Dienstag, 8. Oktober 2013

Heute war das Wetter wieder fantastisch! Ich saß im dicken Pulli (heute Morgen sah es noch sehr nach Regen aus) und mit meinem Buch vor Gilles Büro in der Sonne und habe gewartet, bis er Zeit für unser Gespräch hat. Einmal kamen 2 Frauen an mir vorbei, davon eine Bewohnerin und ich konnte nicht aufhören, sie zu beobachten. Ich kenne sie von Sehen und sie hat immer bunte Sachen an, lächelt ununterbrochen, wirkt dabei aber total verunsichert. Sie hakt sich immer bei ihrer Begleiterin unter und weicht kaum von ihrer Seite. Als sie heute kurz alleine warten musste, stand sie erst orientierungslos herum. Sie schielt und es scheint, als ob sie sich nervös in der Gegend umschaut. Dann hat sie sich auf einen Stuhl gesetzt und wie ein Kind ihre Fersen zusammengeschlagen und ab und zu unsicher gelacht. Mich wüsste gerne, wie sie die Welt wahrnimmt und was sie denkt, wenn ein fremdes Mädel sie fasziniert anstarrt. Das passiert mir auch oft in der Messe. Ich stehe da und schaue mir einzelne Personen länger an (natürlich starre ich nicht aufdringlich) und stelle mir vor, wie es wäre, in diesem Moment in ihrer Haut zu stecken. Den Pfarrer zu hören und zu verstehen was er sagt, aber das Gesagte doch nicht ganz begreifen können. Wahrscheinlich ist es wie ein Rätsel, dass man ständig versucht zu lösen, vielleicht kommt daher diese Rastlosigkeit.
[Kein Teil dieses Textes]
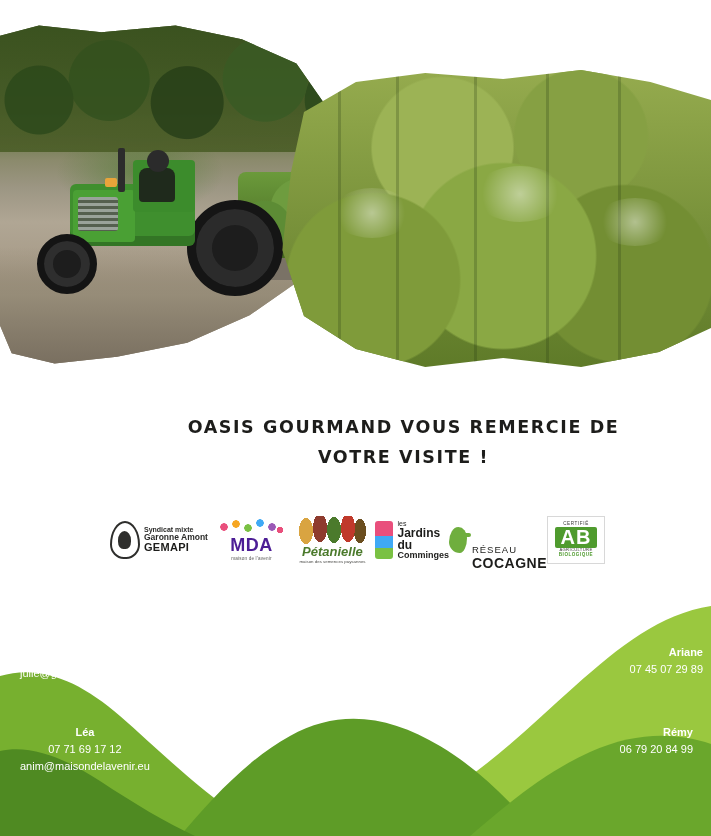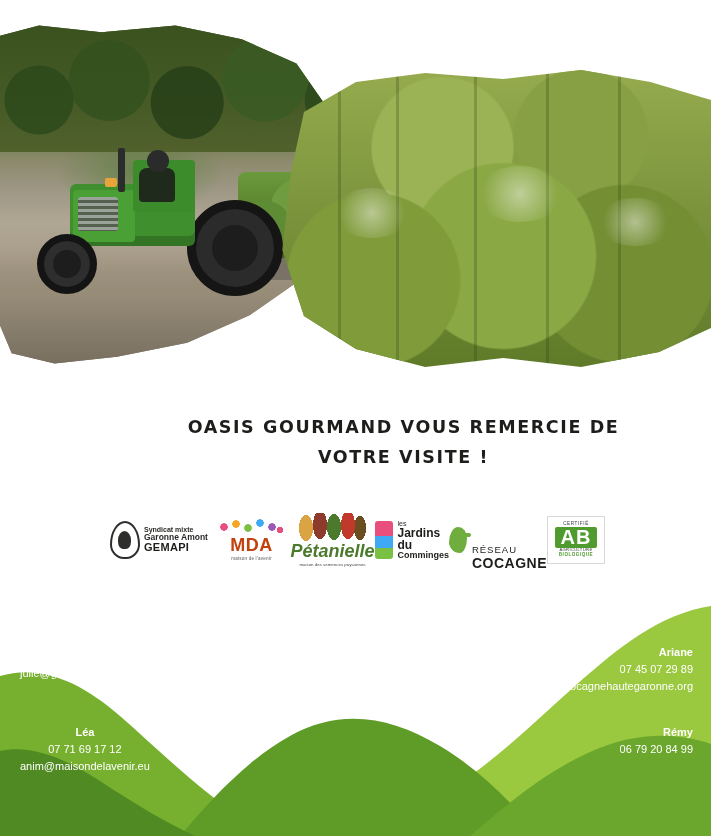--- a/index.html
+++ b/index.html
@@ -284,34 +284,34 @@
   .logo-mda .dots {
     width: 66px; height: 16px;
     background:
       radial-gradient(circle at 6px 8px, #e94f7c 0 3.5px, transparent 4px),
       radial-gradient(circle at 18px 5px, #f6a623 0 3.5px, transparent 4px),
       radial-gradient(circle at 30px 9px, #7ac143 0 3.5px, transparent 4px),
       radial-gradient(circle at 42px 4px, #3fa9f5 0 3.5px, transparent 4px),
       radial-gradient(circle at 54px 8px, #9b59b6 0 3.5px, transparent 4px),
       radial-gradient(circle at 62px 11px, #e94f7c 0 3px, transparent 3.5px);
   }
-  .logo-mda .mda-text { font-size: 18px; font-weight: bold; color: #c2410c; letter-spacing: .5px; }
+  .logo-mda .mda-text { font-size: 18px; font-weight: bold; color: #4c1d95; letter-spacing: .5px; }
   .logo-mda .mda-sub { font-size: 4.6px; color: #5a5a57; letter-spacing: .2px; }
 
   .logo-petanielle { width: 86px; flex-direction: column; align-items: center; justify-content: center; }
   .logo-petanielle .seeds {
     width: 72px; height: 28px;
     background:
       radial-gradient(ellipse 7px 13px at 10px 15px, #d9a441 0 100%, transparent 100%),
       radial-gradient(ellipse 7px 14px at 24px 12px, #8e3b2e 0 100%, transparent 100%),
       radial-gradient(ellipse 7px 13px at 38px 14px, #4b7a2c 0 100%, transparent 100%),
       radial-gradient(ellipse 7px 14px at 52px 12px, #c0392b 0 100%, transparent 100%),
       radial-gradient(ellipse 6px 12px at 64px 15px, #6b4e1f 0 100%, transparent 100%);
   }
-  .logo-petanielle .name { font-size: 18px; color: #4b7a2c; font-weight: bold; font-style: italic; }
+  .logo-petanielle .name { font-size: 13px; color: #4b7a2c; font-weight: bold; font-style: italic; }
   .logo-petanielle .sub { font-size: 4.4px; color: #4a4a47; }
 
   .logo-jardins { width: 74px; }
   .logo-jardins .art {
     width: 26px; height: 38px;
     background:
       linear-gradient(to bottom, #e94f7c 0 40%, #3fa9f5 40% 70%, #7ac143 70% 100%);
     border-radius: 3px;
     margin-right: 4px;
   }
@@ -389,21 +389,21 @@
     margin-bottom: 4px;
     font-size: 11px;
   }
   .col .name {
     font-weight: bold;
     font-size: 11px;
   }
   .col-left-1 { left: 20px; top: 14px; text-align: left; }
   .col-left-2 { left: 20px; top: 128px; text-align: center; }
   .col-mid { left: 300px; top: 26px; text-align: left; }
-  .col-right-1 { right: 18px; top: 48px; text-align: right; }
+  .col-right-1 { right: 8px; top: 48px; text-align: right; }
   .col-right-2 { right: 18px; top: 128px; text-align: right; }
   .muted-line { white-space: nowrap; }
 </style>
 </head>
 <body>
 
 <div class="page">
 
   <div class="hero">
 
@@ -521,21 +521,20 @@
     <div class="col col-mid">
       <div class="head">Mentions légales</div>
       <div class="name">Oasis Gourmand</div>
       <div class="muted-line">4 rue des Tilleuls</div>
       <div class="muted-line">31210 Huos</div>
     </div>
 
     <div class="col col-right-1">
       <div class="name">Ariane</div>
       <div class="muted-line">07 45 07 29 89</div>
-      <div class="muted-line">a.paris@cocagnehautegaronne.org</div>
     </div>
 
     <div class="col col-right-2">
       <div class="name">Rémy</div>
       <div class="muted-line">06 79 20 84 99</div>
     </div>
 
   </div>
 
 </div>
Wenn ich mir unsere Bewohner im Vergleich angucke, freue ich mich immer über ihre Selbstständigkeit und bin erstaunt was sie alles können. Heute hat Brigitte (ich nenne sie ab jetzt beim Namen, die Zahlen habe ich mir eh nie gemerkt) von einem anderen Haus, in dem sie essen sollte, angerufen. Ich bin ans Telefon und habe mit ihr mein erstes richtiges Telefonat geführt. Leider war es eine Diskussion darüber, dass sie dort bleiben und essen soll und ich sie erst später abhole. Valerie und Guilia standen dabei vor mir und haben mir über Gesten Mut gemacht, nicht aufzugeben. Sie hat mit ihrer knottrigen Stimme andauernd gesagt, dass sie nicht bei der Garenne essen möchte, sondern bei der Bergerie. Ich soll sie abholen. Jetzt. Nein, nein, ich esse da nicht! ... So ging das hin und her und ich habe ihr erklärt, dass ich mit Amanda die Küche mache und sie erst nach dem Essen abholen kann. Sie hat sich natürlich nicht überzeugen lassen, also habe ich eine Assistentin ans Telefon bestellt (ich habe gehofft, es wäre Gabriel, ein neuer Deutscher) und habe ihr erklärt, dass ich Brigitte später abholen werde. Ich habe auch nochmal nachgefragt, ob das in Ordnung wäre und sie auch genug zu essen hätten. Als ich aufgelegt hatte, war ich so happy, dass ich das ganze alleine geschafft hatte. Allerdings (wie es so oft hier der Fall ist) musste ich sie letztenendes doch vor dem Essen abholen, da sie ihre Medikamente nicht dabei hatte. Als ich sie dann mit hängendem Kopf in der Küche bei der Garenne sitzen gesehen hab, tat sie mir so Leid, dass ich mich entschuldigt habe. Sie hat gemeint, dass es nicht schlimm wär. Ich hatte echt schon damit gerechnet, dass sie sauer ist und mich komplett ignoriert, wie immer, wenn ihr etwas nicht passt. Als wir zurückgefahren sind, lag meine Hand auf dem Schaltknauf und dann hat sie ihre Hand kurz auf meine gelegt und mit ihrer rauen und sonst so unverständlichen Stimme "Es tut mir Leid" gesagt. Das hat mich sehr berührt, vorallem weil sie mich sonst oft nervt, wenn sie durch den Flur schlurft und schlecht gelaunt ist. Dank ihr habe ich auch den ersten wunderschönen Sonnenuntergang hier gesehen. Ich bin extra langsam gefahren, um den Anblick der tiefstehenden Sonne und den lila Wolkenbändern möglichst lange zu genießen.